■ **REQUIRED ACTION**: Look through the lines below, find those with the word "Louis", and copy them.

User interface change data
━━━━━━━━━━━━━━━━━━━━━━━━━━━━━━
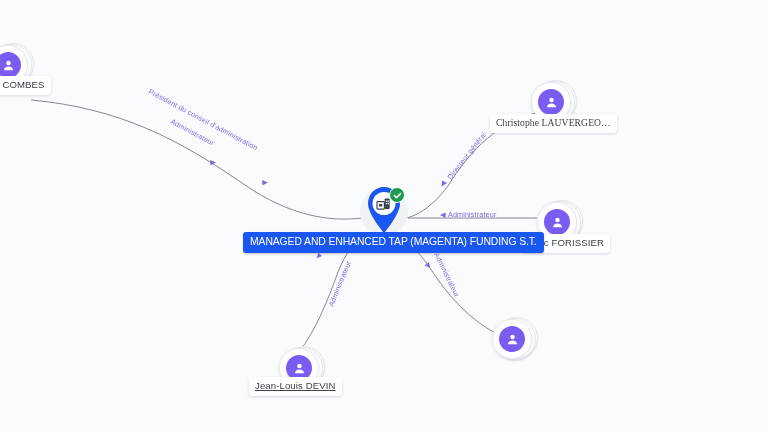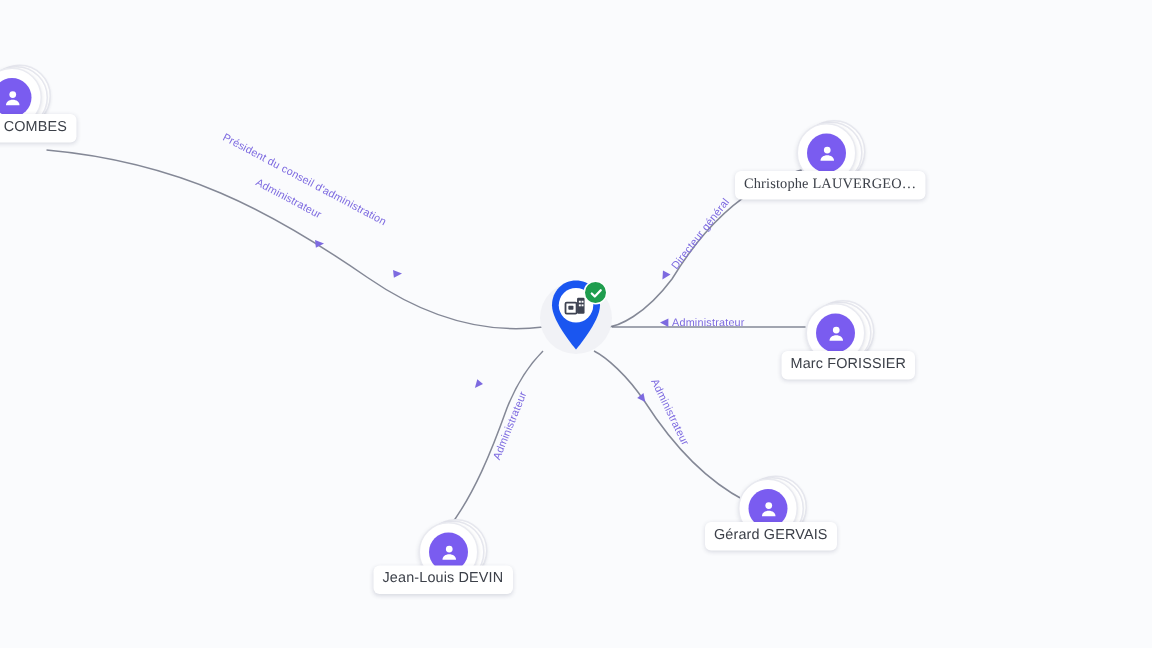--- a/index.html
+++ b/index.html
@@ -268,6 +268,7 @@
     </div>
   </div>
 
+  <div id="company-label">MANAGED AND ENHANCED TAP (MAGENTA) FUNDING S.T.</div>
 
 </div>
 

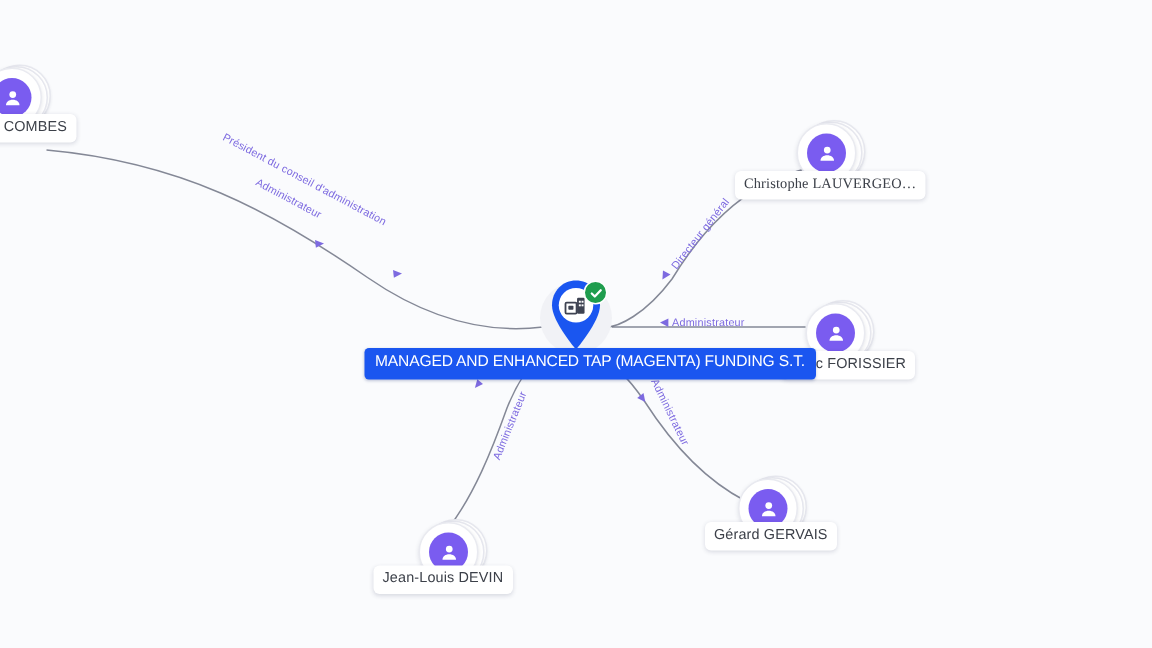--- a/index.html
+++ b/index.html
@@ -228,7 +228,6 @@
       </div>
     </div>
   </div>
-  <div class="node-label" style="left:470px; top:348px;">Gérard GERVAIS</div>
 
   <div class="person-node" style="left:279px; top:345px;">
     <div class="ring-back"></div>

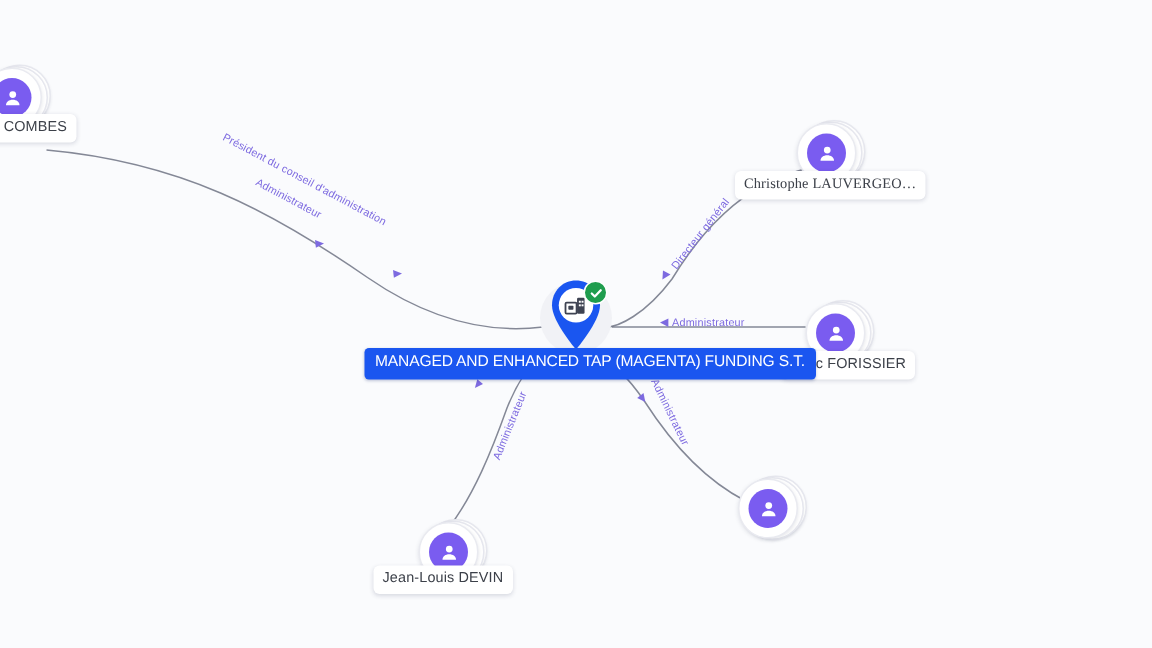--- a/index.html
+++ b/index.html
@@ -241,7 +241,7 @@
       </div>
     </div>
   </div>
-  <div class="node-label" style="left:249px; top:377px;">Jean-Louis DEVIN</div>
+  <div class="node-label" style="left:249px; top:377px;text-decoration:underline;">Jean-Louis DEVIN</div>
 
   <div id="company-node">
     <div class="company-halo"></div>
━━━━━━━━━━━━━━━━━━━━━━━━━━━━━━
■ **SOLVED PROBLEM**:
-  <div class="node-label" style="left:249px; top:377px;">Jean-Louis DEVIN</div>
+  <div class="node-label" style="left:249px; top:377px;text-decoration:underline;">Jean-Louis DEVIN</div>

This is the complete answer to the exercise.